VIDEO: First Palestinians get jabs as Israel rolls out West Bank vaccines
The first workers from the West Bank were inoculated as they crossed into Israel for work
Michael Daventry is Jewish News’s foreign and broadcast editor
Israel has begun offering vaccines to Palestinians following weeks of criticism that its sweeping inoculation programme excluded the West Bank and Gaza.
On Monday the first workers crossing into Israel from the West Bank were offered doses of the Moderna vaccine by paramedics from Magen David Adom.
It follows a longstanding debate over whether Israel is responsible, as the occupying force, for providing coronavirus vaccines to people living in West Bank.
More than 3.7 million Israelis — over two-fifths of the population — have received two doses of the Pfizer vaccine.
Israel says healthcare was devolved to the Palestinian local government officials under the Oslo Accords, the interim peace deals reached in the 1990s.
But the Palestinian Authority has so far only acquired enough doses for 6,000 people in the West Bank and Gaza Strip, which are home to five million Palestinians.

Magen David Adom said around 700 Palestinians who live in the West Bank but work in Israel were offered vaccinations at Ephraim Gate, the crossing east of Netanya.
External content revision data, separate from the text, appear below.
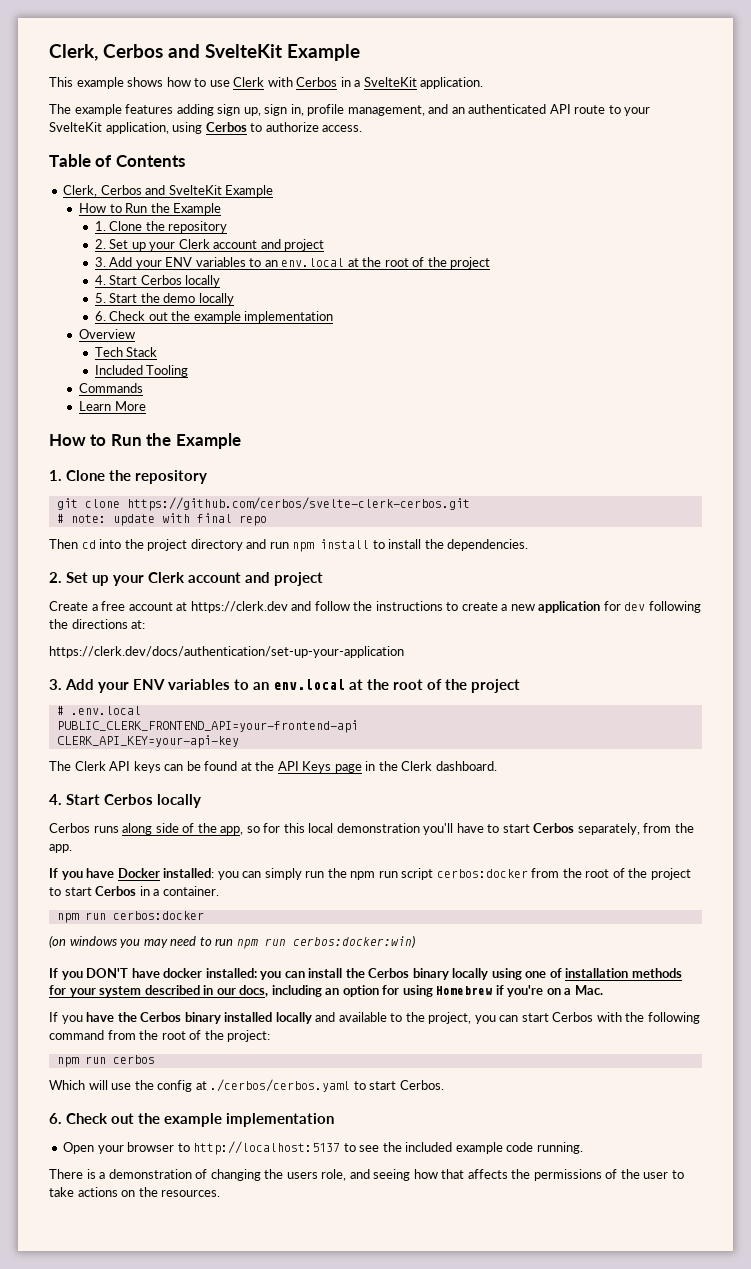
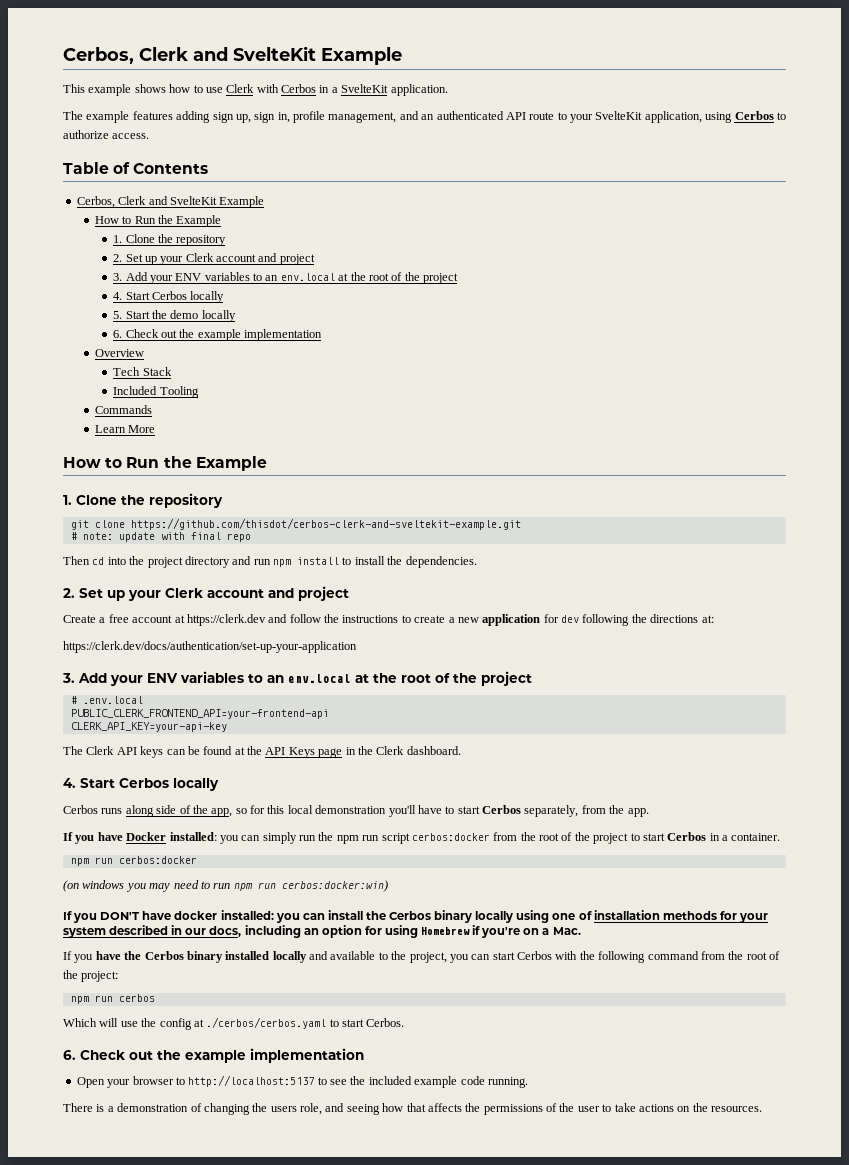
[49,44,163,61] Clerk, Cerbos -> [63,47,188,64] Cerbos, Clerk
[63,185,142,197] Clerk, Cerbos -> [76,196,147,208] Cerbos, Clerk
[126,497,470,511] https://github.com/cerbos/svelte-clerk-cerbos.git -> [130,518,521,530] https://github.com/thisdot/cerbos-clerk-and-sveltekit-example.git

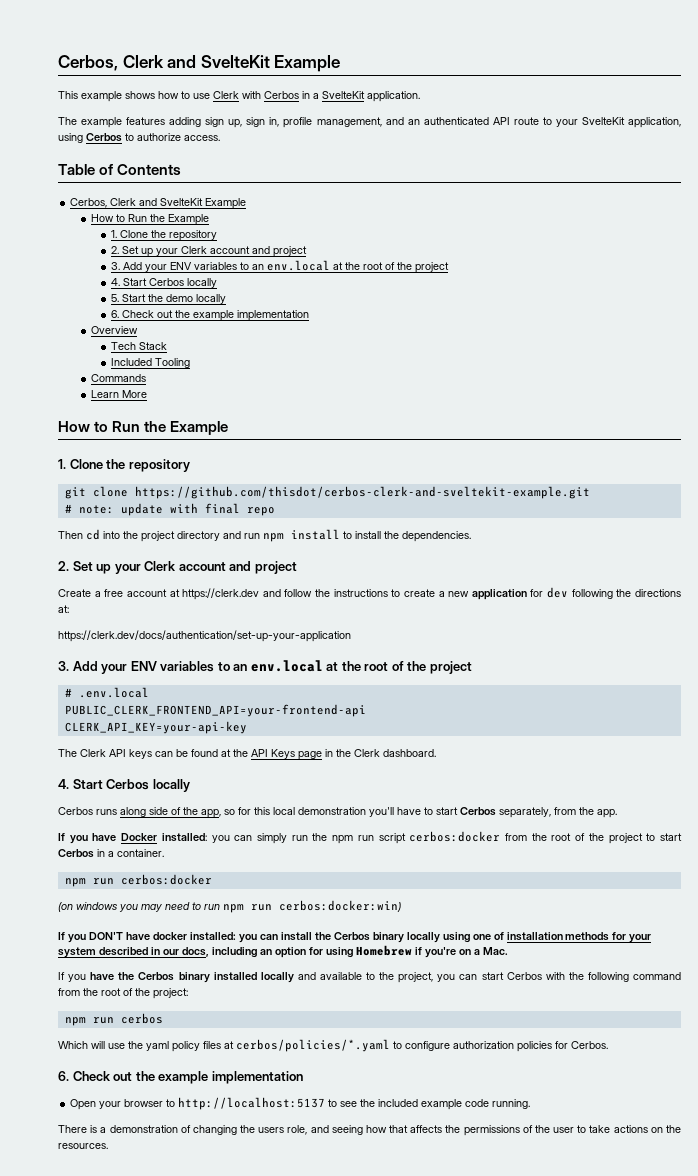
[159,1017,364,1030] config at ./cerbos/cerbos.yaml to start -> [146,1039,568,1052] yaml policy files at cerbos/policies/*.yaml to configure authorization policies for

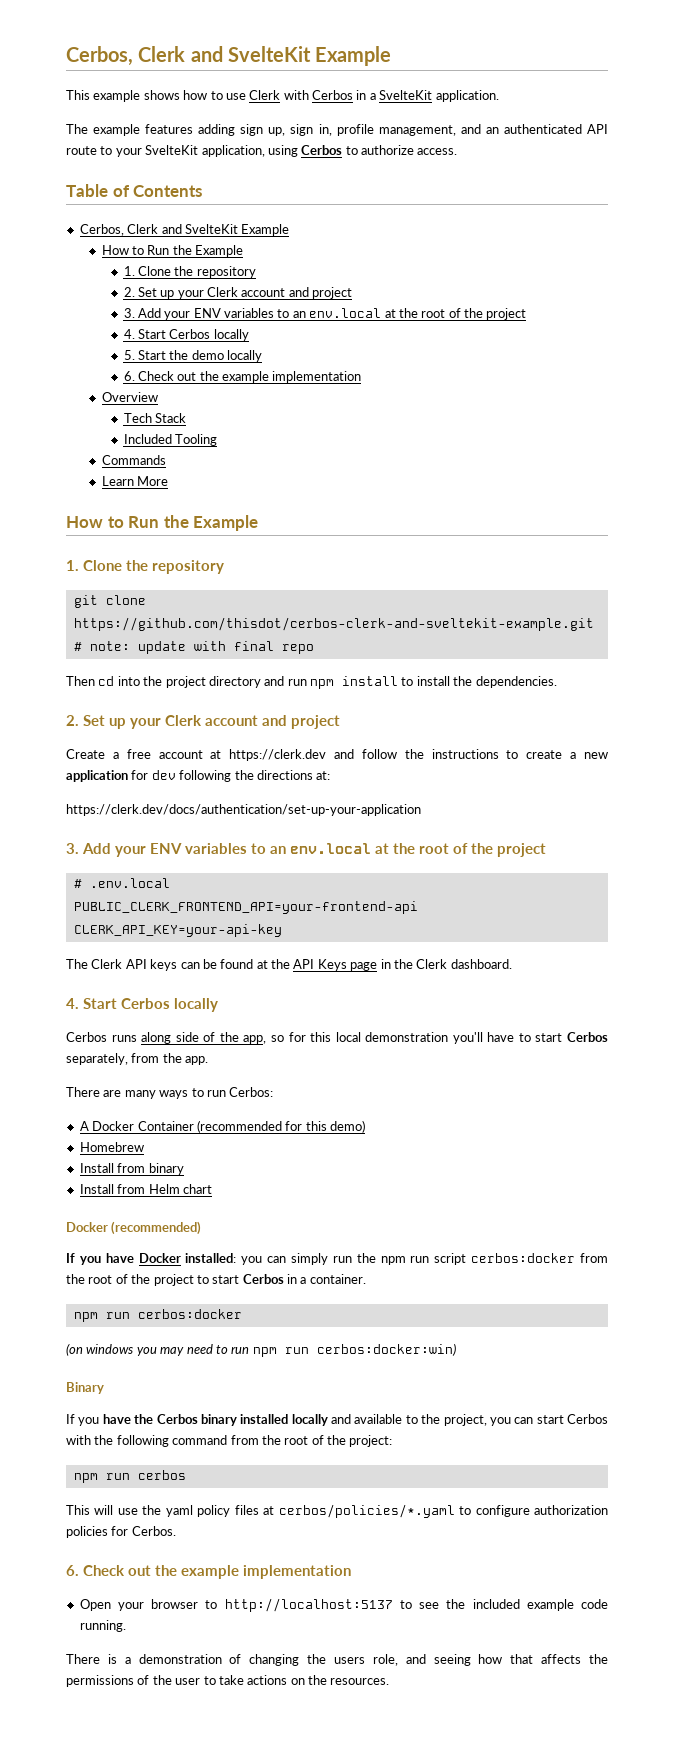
(617, 813) none -> [66,1087,274,1099] [79,1120,365,1133] [79,1142,144,1152] [79,1163,184,1175] [79,1184,212,1194] [66,1221,202,1235] // There are many ways to run Cerbos: // A Docker Container (recommended for this demo) // Homebrew // Install from binary // Install from Helm chart // Docker (recommended)
[58,932,652,943] [58,945,508,958] If you DON'T have docker installed: you can install the Cerbos binary locally using one of installation methods for your system described in our docs, including an option for using Homebrew if you're on a Mac. -> [66,1382,104,1394] Binary
[58,1041,88,1049] Which -> [66,1505,90,1515] This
The inoculation programme is organised by COGAT, the Israeli military agency that coordinates government operations in the West Bank.
Speaking ahead of the rollout, Magen David Adom director general Eli Bin said: “I have no doubt that the cooperation between MDA, the Ministry of Health, the IDF, the Border Authority, the contractors, and the employers will lead to a high response from the workers to get vaccinated and we hope that this is another step in getting out of the corona crisis and returning the economy to full activity.”